Lorsqu'il l'entraîna vers l'intérieur, dans un salon dont elle ne remarqua même pas la beauté, elle se serra contre lui, comme si elle avait voulu s'y fondre. Sa robe si belle aux couleurs de nuit lui sembla soudain de plomb. Elle aurait voulu l'arracher, sentir la peau rude de l'homme contre la sienne.
Mais il se montra délicat, la déshabilla lentement, comme pour un rite éternel, tandis qu'en elle le désir montait. Elle tremblait un peu lorsque l'étoffe coula le long de son corps, dans un mouvement ample et soyeux, comme une caresse légère. Depuis trop longtemps elle réclamait sans vouloir se l'avouer l'empreinte de l'homme. Son expérience malheureuse avec Maaskar n'avait rien de comparable avec ce qu'elle vivait à présent. Avec volupté, elle laissa lentement le désir s'emparer d'elle, comme une vague grondante qui monte à l'assaut d'un rocher. Nielsen ne la brusqua pas. Il sut l'apprivoiser, la séduire, la conquérir, pour qu'enfin, cédant à la tempête violente qui vibrait en elle, elle se donnât sans remords, sans pudeur, prenant elle-même des initiatives audacieuses, dictées par l'amour qui la baignait totalement.

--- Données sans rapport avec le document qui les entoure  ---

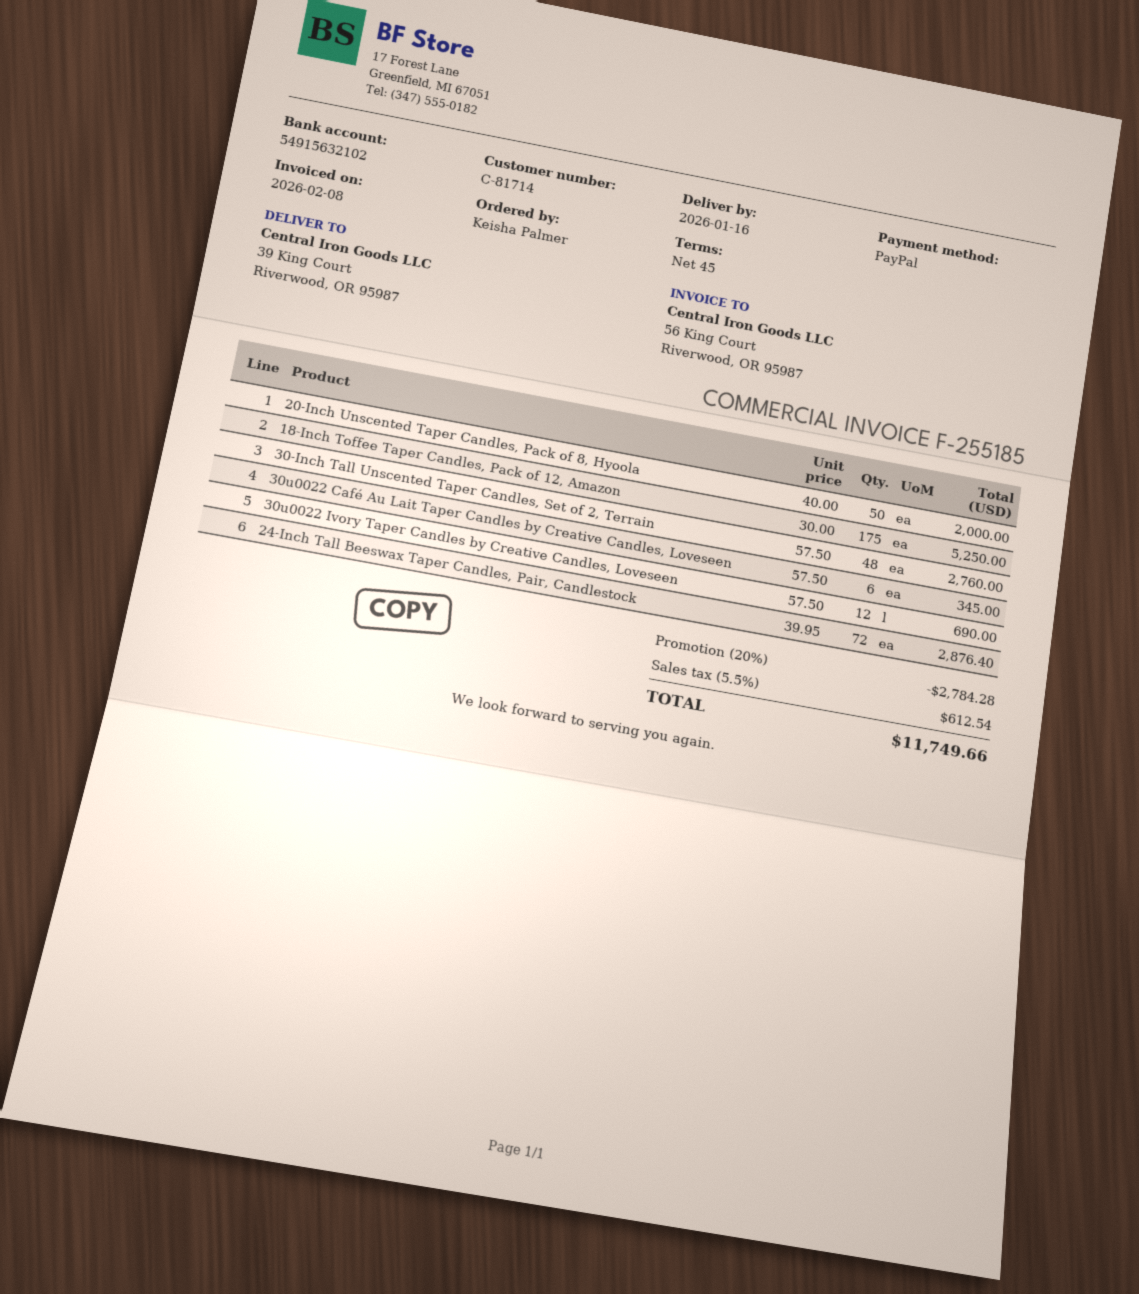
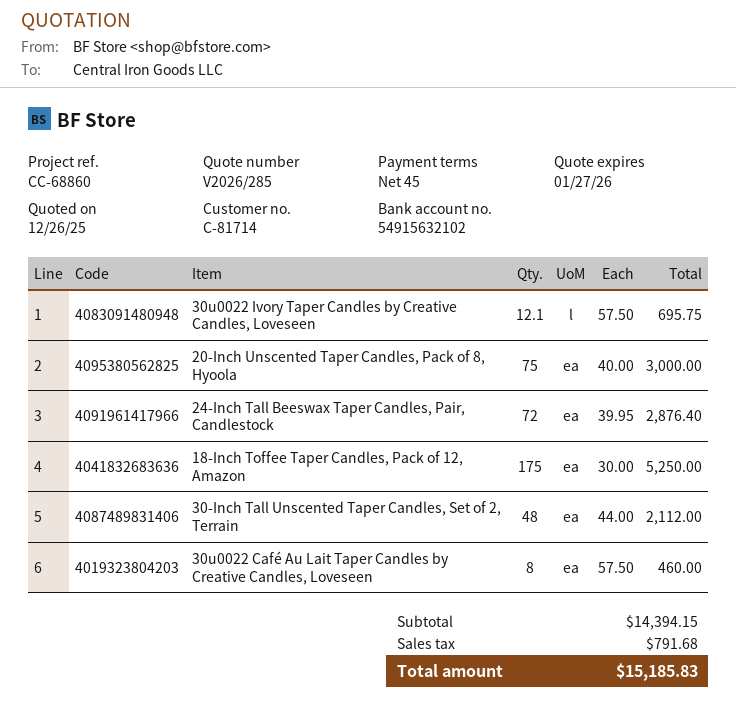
20-Inch Unscented Taper Candles, Pack of 8, Hyoola: 50 x 40.00 = 2000.00 -> 75 x 40.00 = 3000.00
30-Inch Tall Unscented Taper Candles, Set of 2, Terrain: 48 x 57.50 = 2760.00 -> 48 x 44.00 = 2112.00
30u0022 Café Au Lait Taper Candles by Creative Candles, Loveseen: 6 x 57.50 = 345.00 -> 8 x 57.50 = 460.00
30u0022 Ivory Taper Candles by Creative Candles, Loveseen: 12 x 57.50 = 690.00 -> 12.1 x 57.50 = 695.75
discount: 20% = 2784.28 -> none
tax: 612.54 -> 791.68
total: 11749.66 -> 15185.83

Lorsque enfin elle s'ouvrit, qu'elle sentit la chaleur impérieuse de l'homme entrer en elle, elle ne cria pas. Elle gémit de bonheur, de plaisir, écartelée, rejetée au-delà de tout. Jamais elle n'avait atteint une jouissance aussi complète, aussi merveilleuse, violente comme la fureur de la nature, et douce comme un instant d'infini. Des larmes coulaient de ses yeux mi-clos, qu'elle ne sentait pas. Puis la vague retomba lentement, laissant derrière elle comme un parfum d'éternité qui la mena doucement vers le sommeil, au creux des coussins aux reflets dorés.
Plus tard, elle s'éveilla au cœur de la nuit, baignée par la seule clarté de la lune enfin libérée des nuages. Elle se sentait extraordinairement bien. Dans la pénombre complice, elle contempla la silhouette endormie de son amant étendu à ses côtés. Il gardait encore son bras posé sur elle. Sa main avait emprisonné la sienne, tandis que son souffle régulier réchauffait délicatement l'un de ses seins. Elle l'observa, étonnée. Elle avait l'impression de le connaître depuis toujours. Ainsi abandonné dans le sommeil, ses traits d'homme s'adoucissaient, laissant transparaître le visage de l'enfant qu'il avait dû être, bien longtemps auparavant. Et, malgré toute la science qu'elle devinait en lui, malgré sa musculature puissante, elle ressentit sa fragilité. Elle comprit alors pourquoi les femmes posséderaient toujours un avantage sur les hommes. Le sentiment qui l'animait à présent, cette sensation nouvelle et inexplicable, qui la poussait à vouloir le protéger, ressemblait beaucoup à de l'amour maternel.
Alors, parce qu'elle était profondément heureuse, et égayée par sa trouvaille, elle éclata de rire.
Il s'éveilla, lui sourit, et l'attira contre lui. Il murmura: - Est-ce que tu resteras à Vallensbrùck?
Pour toute réponse, elle noua ses bras autour de son cou et murmura : - Je ne te quitterai pas!